Deep Learning Approach to Fraud
Data scientists rely on domain knowledge and intuition to create feature spaces for adversarial use cases like fraud and infosec. The hope is that feature spaces made up of business attributes and statistical summaries can be used for anomaly / outlier detection by delineating normal and extraordinary user behaviors (Hooi).
Hooi offers the following feature space for "online commerce, in which fraudulent sellers write or purchase fake reviews to manipulate perception of their products and services."
Once the feature space is defined, a variety of statistical and unsupervised machine learning approaches are available for anomaly detection including:
DBSCAN
MeanShift
Gaussian Mixture Model (GMM)
Principal components analysis (PCA)
One-class SVM
Z-Score and Median absolute deviation (MAD)
Hierarchical clustering
Hidden Markov Model (HMM)
Self-Organizing Maps (SOM)
However when fully labeled datasets are compared to the anomaly scores of these methods, it is observed that their detection rate is rather poor; measured as an F1 score, often less then 0.5 (Domingues).
Sölch points out one of the biggest drawbacks of such anomaly detection approaches is the common assumption "that data streams are i.i.d. in time and/or space." Creating a feature space that breaks this assumption may be beyond the ability of even the most skilled practitioners.
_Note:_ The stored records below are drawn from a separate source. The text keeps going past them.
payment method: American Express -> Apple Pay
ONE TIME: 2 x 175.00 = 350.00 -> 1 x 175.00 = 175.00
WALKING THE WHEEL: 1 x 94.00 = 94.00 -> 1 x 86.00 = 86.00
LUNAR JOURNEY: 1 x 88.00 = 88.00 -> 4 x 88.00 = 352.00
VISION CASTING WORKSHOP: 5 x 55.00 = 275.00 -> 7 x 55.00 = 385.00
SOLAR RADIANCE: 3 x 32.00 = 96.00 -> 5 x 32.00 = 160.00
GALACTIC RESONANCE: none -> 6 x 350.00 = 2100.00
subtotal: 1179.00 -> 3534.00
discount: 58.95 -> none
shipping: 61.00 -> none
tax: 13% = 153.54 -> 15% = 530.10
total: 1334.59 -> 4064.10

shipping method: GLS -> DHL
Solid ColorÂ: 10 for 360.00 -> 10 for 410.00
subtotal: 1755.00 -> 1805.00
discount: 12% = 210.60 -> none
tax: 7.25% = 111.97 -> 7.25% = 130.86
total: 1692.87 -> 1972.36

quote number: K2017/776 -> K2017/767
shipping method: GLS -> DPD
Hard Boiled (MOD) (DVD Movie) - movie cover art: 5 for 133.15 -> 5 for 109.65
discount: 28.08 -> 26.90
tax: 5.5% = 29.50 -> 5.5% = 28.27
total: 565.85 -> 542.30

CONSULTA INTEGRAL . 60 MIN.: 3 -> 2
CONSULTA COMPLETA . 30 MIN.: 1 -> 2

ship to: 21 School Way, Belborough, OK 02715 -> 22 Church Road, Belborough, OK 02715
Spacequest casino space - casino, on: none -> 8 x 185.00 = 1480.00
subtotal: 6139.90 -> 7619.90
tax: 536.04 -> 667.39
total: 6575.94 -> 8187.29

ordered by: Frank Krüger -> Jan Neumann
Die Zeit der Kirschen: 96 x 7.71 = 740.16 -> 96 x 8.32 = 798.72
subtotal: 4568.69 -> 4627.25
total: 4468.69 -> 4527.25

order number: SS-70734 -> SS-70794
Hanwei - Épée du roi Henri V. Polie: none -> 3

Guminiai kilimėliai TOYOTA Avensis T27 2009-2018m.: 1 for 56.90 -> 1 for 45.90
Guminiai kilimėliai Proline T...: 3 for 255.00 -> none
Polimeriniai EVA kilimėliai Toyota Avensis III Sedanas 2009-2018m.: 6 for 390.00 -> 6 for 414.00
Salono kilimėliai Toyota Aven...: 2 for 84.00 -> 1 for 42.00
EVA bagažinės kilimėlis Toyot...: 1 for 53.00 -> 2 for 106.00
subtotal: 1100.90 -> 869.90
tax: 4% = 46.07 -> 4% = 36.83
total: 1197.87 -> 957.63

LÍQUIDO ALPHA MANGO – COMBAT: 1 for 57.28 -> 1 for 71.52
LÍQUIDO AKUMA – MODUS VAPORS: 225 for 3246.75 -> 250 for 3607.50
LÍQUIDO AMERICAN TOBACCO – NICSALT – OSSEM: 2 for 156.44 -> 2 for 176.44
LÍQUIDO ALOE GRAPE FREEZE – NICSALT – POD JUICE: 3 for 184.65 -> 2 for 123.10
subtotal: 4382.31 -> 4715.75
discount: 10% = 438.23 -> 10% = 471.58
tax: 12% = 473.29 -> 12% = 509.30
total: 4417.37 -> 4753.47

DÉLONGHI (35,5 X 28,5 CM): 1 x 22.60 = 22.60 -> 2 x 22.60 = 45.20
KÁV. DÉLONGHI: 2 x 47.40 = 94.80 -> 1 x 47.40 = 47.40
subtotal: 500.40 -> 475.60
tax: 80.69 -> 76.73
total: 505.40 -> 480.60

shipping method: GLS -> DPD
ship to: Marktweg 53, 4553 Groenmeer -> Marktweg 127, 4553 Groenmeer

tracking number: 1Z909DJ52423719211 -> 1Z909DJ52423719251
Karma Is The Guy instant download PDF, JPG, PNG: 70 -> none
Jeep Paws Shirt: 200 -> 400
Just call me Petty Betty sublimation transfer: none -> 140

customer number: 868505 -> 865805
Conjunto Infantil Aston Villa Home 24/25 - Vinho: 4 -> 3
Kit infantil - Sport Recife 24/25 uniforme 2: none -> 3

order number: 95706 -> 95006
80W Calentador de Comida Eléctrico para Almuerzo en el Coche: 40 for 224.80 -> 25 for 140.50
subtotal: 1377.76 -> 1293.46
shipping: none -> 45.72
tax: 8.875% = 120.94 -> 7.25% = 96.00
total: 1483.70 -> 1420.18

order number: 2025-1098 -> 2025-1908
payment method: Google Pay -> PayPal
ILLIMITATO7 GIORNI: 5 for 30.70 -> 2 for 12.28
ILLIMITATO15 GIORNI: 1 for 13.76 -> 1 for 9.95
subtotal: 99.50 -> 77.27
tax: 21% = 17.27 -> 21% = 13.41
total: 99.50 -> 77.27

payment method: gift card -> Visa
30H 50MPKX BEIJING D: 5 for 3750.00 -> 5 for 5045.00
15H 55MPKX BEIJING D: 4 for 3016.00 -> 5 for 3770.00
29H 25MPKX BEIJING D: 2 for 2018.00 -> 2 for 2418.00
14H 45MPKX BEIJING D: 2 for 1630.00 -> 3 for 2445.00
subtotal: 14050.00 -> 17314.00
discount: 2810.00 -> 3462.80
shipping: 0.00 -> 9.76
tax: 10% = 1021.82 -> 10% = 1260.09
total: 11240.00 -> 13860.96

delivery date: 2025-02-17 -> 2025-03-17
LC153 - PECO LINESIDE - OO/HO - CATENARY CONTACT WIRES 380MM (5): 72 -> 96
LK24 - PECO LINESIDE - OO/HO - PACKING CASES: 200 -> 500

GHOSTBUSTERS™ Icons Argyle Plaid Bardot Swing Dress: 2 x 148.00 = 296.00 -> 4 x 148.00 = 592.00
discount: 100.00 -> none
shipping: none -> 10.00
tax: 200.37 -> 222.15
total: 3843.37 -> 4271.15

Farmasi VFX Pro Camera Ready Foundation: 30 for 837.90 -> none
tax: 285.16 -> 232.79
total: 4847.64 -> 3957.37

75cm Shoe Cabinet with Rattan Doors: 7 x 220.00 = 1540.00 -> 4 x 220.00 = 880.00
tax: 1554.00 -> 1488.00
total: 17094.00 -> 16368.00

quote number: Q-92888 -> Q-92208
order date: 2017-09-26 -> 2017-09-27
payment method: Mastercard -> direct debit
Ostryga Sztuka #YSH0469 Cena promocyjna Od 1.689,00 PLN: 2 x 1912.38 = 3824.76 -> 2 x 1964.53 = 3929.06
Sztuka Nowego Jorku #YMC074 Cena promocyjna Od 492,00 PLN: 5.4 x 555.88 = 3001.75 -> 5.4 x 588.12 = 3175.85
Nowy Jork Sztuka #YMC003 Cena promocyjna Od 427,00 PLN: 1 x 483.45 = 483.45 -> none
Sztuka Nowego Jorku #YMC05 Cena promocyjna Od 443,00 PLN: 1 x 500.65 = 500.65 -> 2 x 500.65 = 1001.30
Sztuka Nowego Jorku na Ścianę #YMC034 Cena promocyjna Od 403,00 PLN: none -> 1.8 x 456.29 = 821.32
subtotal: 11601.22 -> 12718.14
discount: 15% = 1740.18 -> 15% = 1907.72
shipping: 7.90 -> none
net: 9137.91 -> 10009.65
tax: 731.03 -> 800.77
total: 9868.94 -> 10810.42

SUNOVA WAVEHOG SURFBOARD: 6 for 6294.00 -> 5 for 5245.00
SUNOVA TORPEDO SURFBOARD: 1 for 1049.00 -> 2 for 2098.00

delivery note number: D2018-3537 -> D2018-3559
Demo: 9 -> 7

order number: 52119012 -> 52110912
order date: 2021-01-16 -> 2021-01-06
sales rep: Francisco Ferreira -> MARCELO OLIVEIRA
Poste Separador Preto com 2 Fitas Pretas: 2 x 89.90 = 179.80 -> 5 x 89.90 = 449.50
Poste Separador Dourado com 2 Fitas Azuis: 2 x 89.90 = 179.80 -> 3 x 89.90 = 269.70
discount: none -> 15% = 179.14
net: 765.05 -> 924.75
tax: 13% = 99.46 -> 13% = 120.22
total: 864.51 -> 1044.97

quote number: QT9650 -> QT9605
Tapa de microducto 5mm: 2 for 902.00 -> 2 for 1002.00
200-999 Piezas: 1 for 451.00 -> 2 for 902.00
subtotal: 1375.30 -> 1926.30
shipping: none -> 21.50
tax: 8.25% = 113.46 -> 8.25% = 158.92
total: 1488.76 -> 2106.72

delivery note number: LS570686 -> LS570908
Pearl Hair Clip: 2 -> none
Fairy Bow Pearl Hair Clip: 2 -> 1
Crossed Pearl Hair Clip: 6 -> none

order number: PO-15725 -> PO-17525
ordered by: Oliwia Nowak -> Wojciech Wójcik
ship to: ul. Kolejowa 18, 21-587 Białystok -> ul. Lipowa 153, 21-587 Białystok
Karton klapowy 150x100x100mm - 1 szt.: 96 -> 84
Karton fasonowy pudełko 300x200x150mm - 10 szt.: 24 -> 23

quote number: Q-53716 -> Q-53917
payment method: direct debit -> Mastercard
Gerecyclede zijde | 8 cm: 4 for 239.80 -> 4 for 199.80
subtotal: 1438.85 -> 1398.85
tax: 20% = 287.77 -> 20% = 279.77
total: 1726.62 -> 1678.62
In many other domains like computer vision, speech recognition, language translation it has been observed that feature learning can produce significantly better results compared to manually engineered inputs. However these domains have the benefit of labeled datasets.
In fraud labeled datasets are often hard or impossible to come by. Instead autoencoders and other generative approaches are being studied as a possible mechanism for anomaly detection. Autoencoder is a neural network that is trained by reconstructing the original inputs in a smaller hidden space. Anomaly detection can be accomplished with an autoencoder by using the reconstruction probability or reconstruction error (An).
To capture the spatial and temporal aspects of the data within the autoencoder, more sophisticated neural network architectures can be used including convnets and recurrent neural networks (Xie).
From limited testing, An and Cho show significant improvement of F1 scores using a variational autoencoder over PCA. Thus the hidden units that these autoencoders learn may be a promising way to model the ingenuity of an active adversary.
References
An, Jinwon, and Sungzoon Cho. "Variational Autoencoder based Anomaly Detection using Reconstruction Probability." (2015).
Berniker, Max, and Konrad P. Kording. "Deep networks for motor control functions." Frontiers in computational neuroscience 9 (2015).
Domingues, Rémi. "Machine Learning for Unsupervised Fraud Detection." (2015).
Hooi, Bryan, et al. "BIRDNEST: Bayesian Inference for Ratings-Fraud Detection." arXiv preprint arXiv:1511.06030 (2015).
Sölch, Maximilian, et al. "Variational Inference for On-line Anomaly Detection in High-Dimensional Time Series." arXiv preprint arXiv:1602.07109 (2016).
Xie, Jianwen, et al. "A theory of generative convnet." arXiv preprint arXiv:1602.03264 (2016).